Barratt’s housing residents face 475% hike in fuel charges

BELLE MONT, our Sutton reporter, on how the council’s policy of eradicating fuel poverty is seeing them deliver hugely inflated heating costs to some unlucky residents of a new development

A south London council which has declared its intention to eradicate fuel poverty, and where its social housing tenants are paying 3p per kilowatt hour for their heating, has signed a multi-million-pound deal which ensures that residents on a new housing estate are doomed to paying 14p per kWh for the next 25 years.

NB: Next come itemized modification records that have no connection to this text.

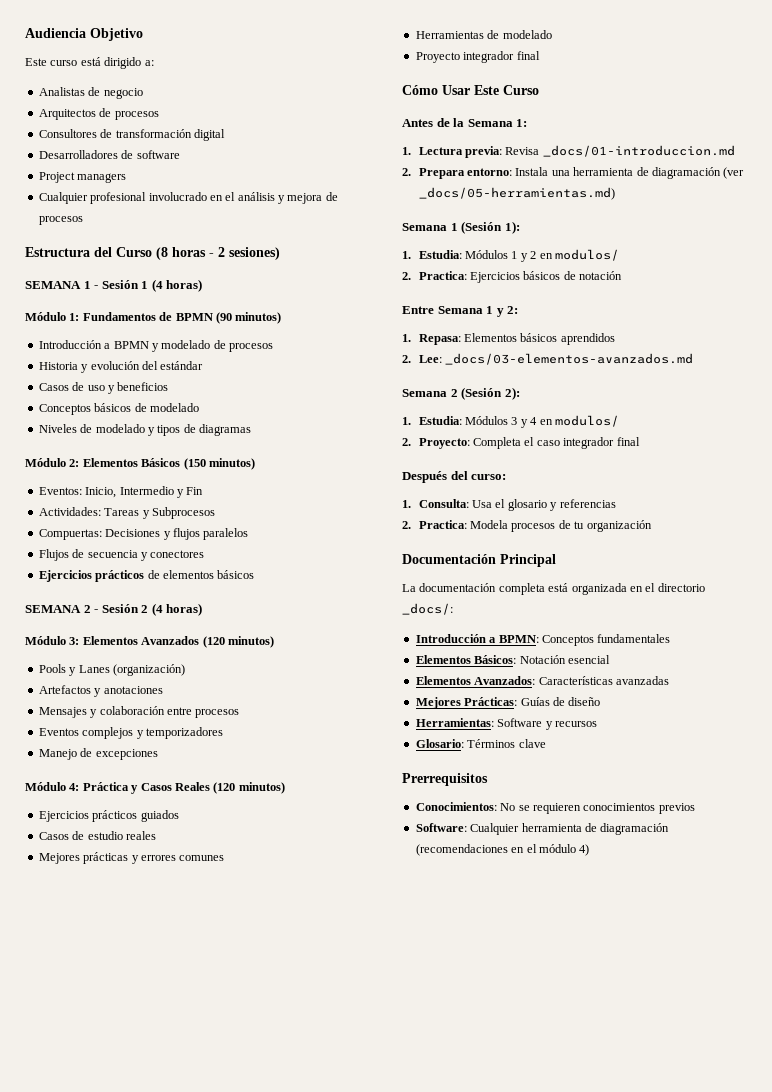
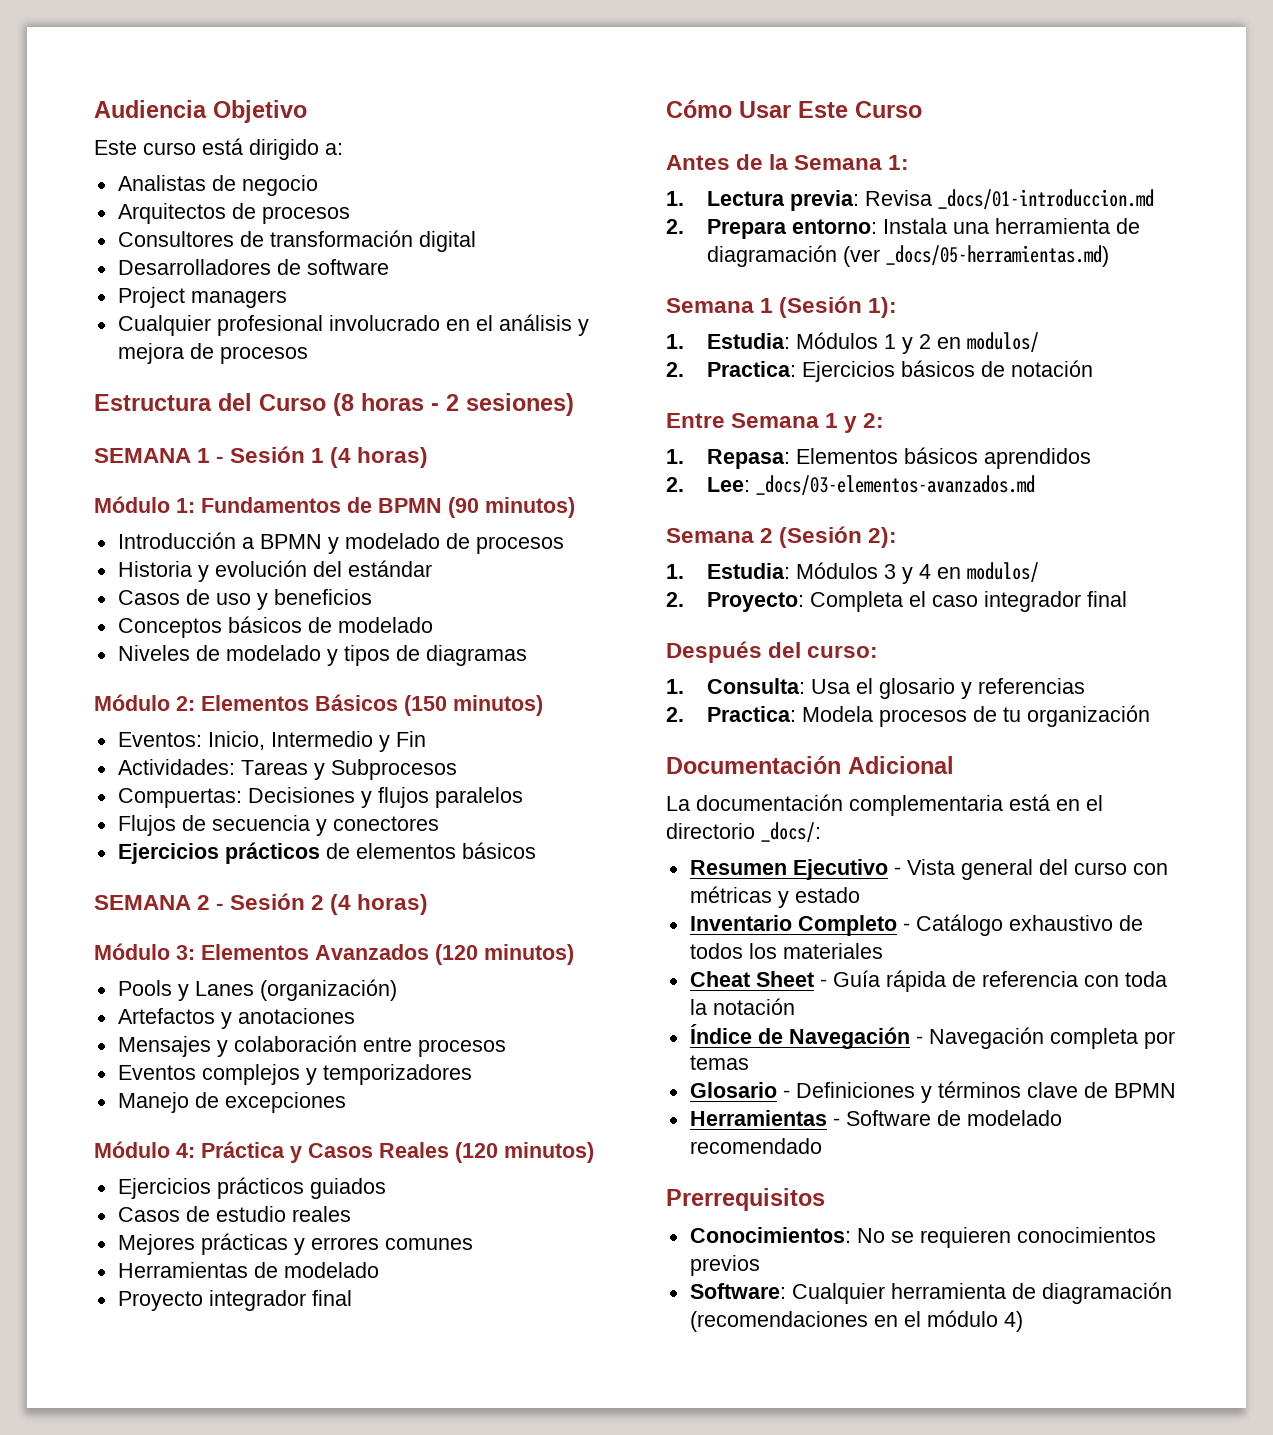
- Documentación Principal
+ Documentación Adicional
- La documentación completa está organizada en el directorio _docs/:
+ La documentación complementaria está en el directorio _docs/:
- Introducción a BPMN: Conceptos fundamentales
- Elementos Básicos: Notación esencial
- Elementos Avanzados: Características avanzadas
- Mejores Prácticas: Guías de diseño
- Herramientas: Software y recursos
- Glosario: Términos clave
+ Resumen Ejecutivo - Vista general del curso con métricas y estado
+ Inventario Completo - Catálogo exhaustivo de todos los materiales
+ Cheat Sheet - Guía rápida de referencia con toda la notación
+ Índice de Navegación - Navegación completa por temas
+ Glosario - Definiciones y términos clave de BPMN
+ Herramientas - Software de modelado recomendado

Last month, LibDem-run Sutton Council revealed that SDEN, the Sutton Decentralised Energy Network, will charge home-owners and tenants in Barratt’s new housing on the Felnex site in Hackbridge £320 per year in standing charges and 5.8p per kWh.

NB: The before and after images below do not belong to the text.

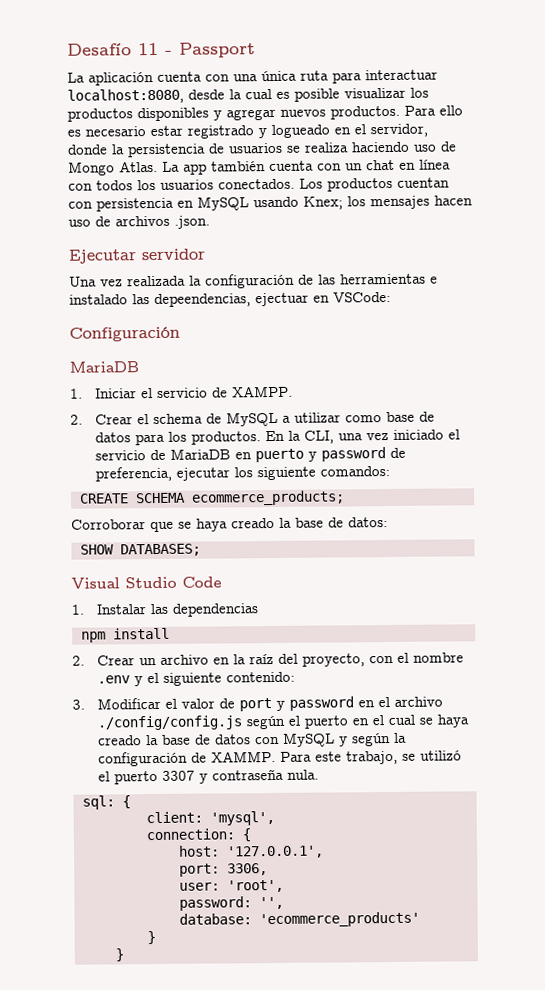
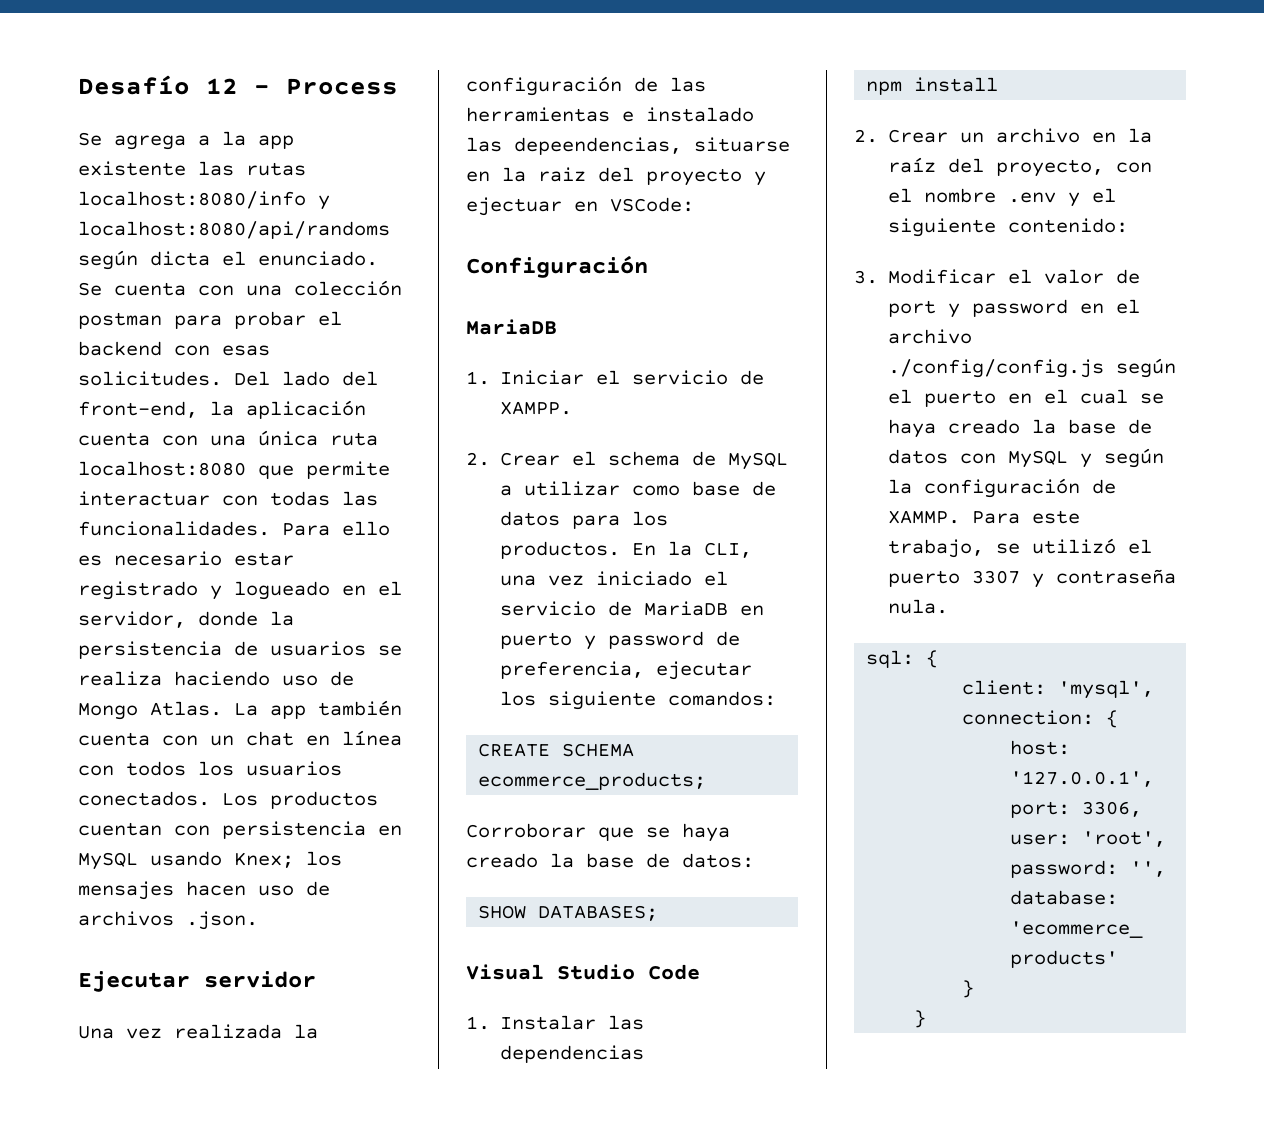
- Desafío 11 - Passport
- La aplicación cuenta con una única ruta para interactuar localhost:8080, desde la cual es posible visualizar los productos disponibles y agregar nuevos productos.
+ Desafío 12 - Process
+ Se agrega a la app existente las rutas localhost:8080/info y localhost:8080/api/randoms según dicta el enunciado. Se cuenta con una colección postman para probar el backend con esas solicitudes. Del lado del front-end, la aplicación cuenta con una única ruta localhost:8080 que permite interactuar con todas las funcionalidades.
- Una vez realizada la configuración de las herramientas e instalado las depeendencias, ejectuar en VSCode:
+ Una vez realizada la configuración de las herramientas e instalado las depeendencias, situarse en la raiz del proyecto y ejectuar en VSCode:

This could mean that a family who were paying £120 a year in heat costs to Sutton, if they move into the new estate, could now look forward to paying £562 a year, a 475 per cent increase. They will at least have the consolation of knowing their heating was coming from a “low-carbon source”: the potentially polluting Beddington incinerator, burning millions of tons of rubbish.

Barratt’s London is a company which has been under a cloud of another sort for the past year, as Scotland Yard has been investigating allegations of corruption against senior executives in the business.

Despite assurances from Sutton’s chief executive, Niall Bolger, that the council was not negotiating with a company undergoing scrutiny over its commercial deals by the Met’s fraud squad, last month the council confirmed that Barratt’s London was indeed part of the SDEN deal to heat the housing development.

The housing estate is now being called the Twenty Mill Quarter – £20million is the approximate value to Barratt’s of the 80 extra homes Sutton Council granted permission to the developers to build on the site, before the heating deal was announced.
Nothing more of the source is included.